Opinion: New Cortland County jail facility is not the solution

Several members of the public hold signs that read, “NO more jails, not in Cortland, not in Broome, not in Tompkins counties,” at a meeting of the Cortland County Public Safety Facility Needs and Assessment Committee on Dec. 1 (Sara S./Cortland Voice)

Editor's Note: The following is a joint letter submitted by Decarcerate Tompkins County, Justice and Unity for the Southern Tier, and United Voices of Cortland. Have a dissenting opinion? Submit your letters to [email protected].

On Dec. 1, the Cortland County’s Public Safety Facility Needs and Assessment Committee declined to recommend the construction of a new jail that would cost the county upwards of $100 million with bond costs included. It was a wise decision.
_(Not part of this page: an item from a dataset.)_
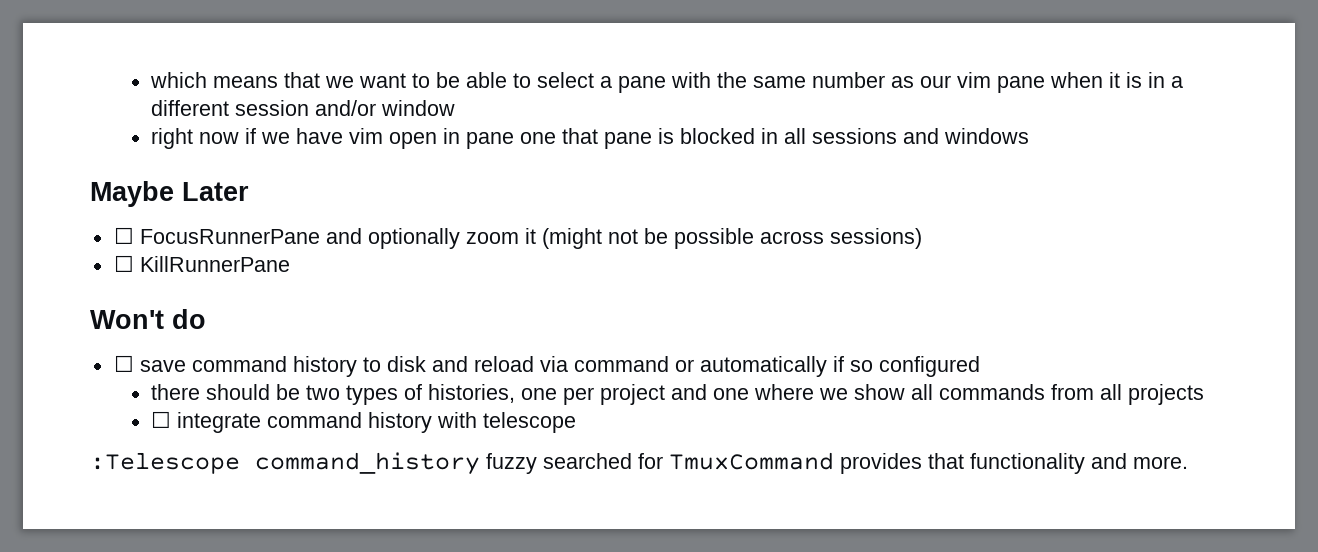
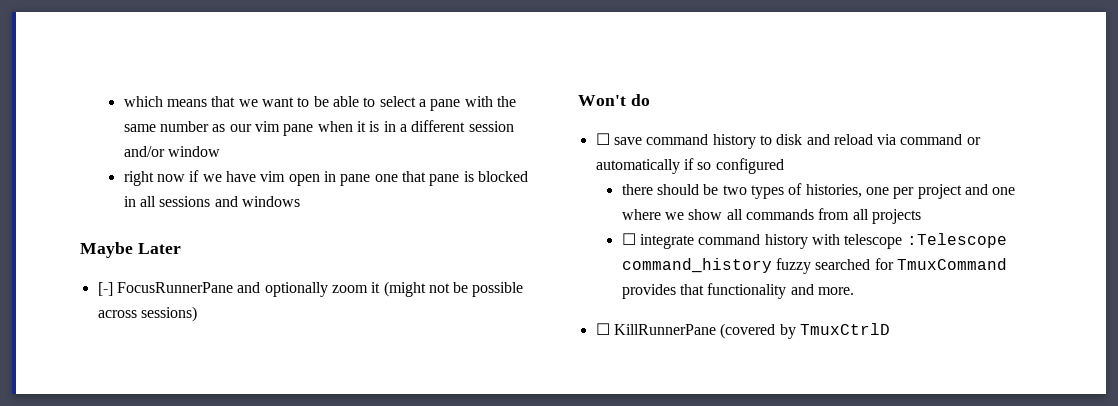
[113,227,134,244] ☐ -> [97,282,113,296] [-]
[113,255,290,272] // ☐ KillRunnerPane -> (197, 314) none
(576, 422) // -> (903, 241) none
(1188, 462) none -> [595,323,890,339] // ☐ KillRunnerPane (covered by TmuxCtrlD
For over three decades the State Commission on Corrections (SCOC) has forced counties across the state to build big new jails at county expense—all to lock up persons charged under state laws, as one legislator noted.

Local lawmakers and residents consistently oppose SCOC’s bullying, but, with limited resources and knowledge compared to the state, are often cowed.

But the data is clear: build more jail spaces and more prisoners will be come. More people will be locked up for petty crimes and poverty. We have seen the same in Broome and Tompkins counties.

Like many counties in the state, Cortland County is, according to the numbers, safer now than five years ago. From 2011 to 2016, the number of index crimes reported in Cortland County to the FBI fell by 25%. Violent and property crimes are both down. Felony and misdemeanor arrests have also dropped.

The number of people incarcerated by Cortland County, however, has spiked. The average number of people locked away is up 30% in those same five years. The majority are unconvicted of any crime.

The incongruity between falling crime and higher incarceration rates demands an explanation from local officials, especially judges, the District Attorney, and law enforcement. “Overcrowding” is increasingly an overincarceration problem stemming from inadequate responses to the worse public health crisis of the last 20 years, the opioid epidemic.

New jail construction is both a massive waste of our county funds and unjust. As study after independent study shows—most recently for Tompkins county—jail populations can be readily reduced by bail reform and alternatives-to-incarceration.

What we need above all are smarter programs and less jail: in the midst of an opioid and heroin epidemic, our family, friends, and neighbors need treatment to recover. Locking up people with substance use disorders increases mental and physical suffering and does little to prevent relapse upon release. Improper detox in jails can kill, raising the prospect of multi-million-dollar settlements paid from diminished county coffers.

We’ve similarly watched our mental health programs get cut and close, shunting yet more people with disabilities right into our jails. Jails are not, quite simply, treatment centers.

The call to build new jails will continue: we should resist them and demand that state and county funds go to better uses.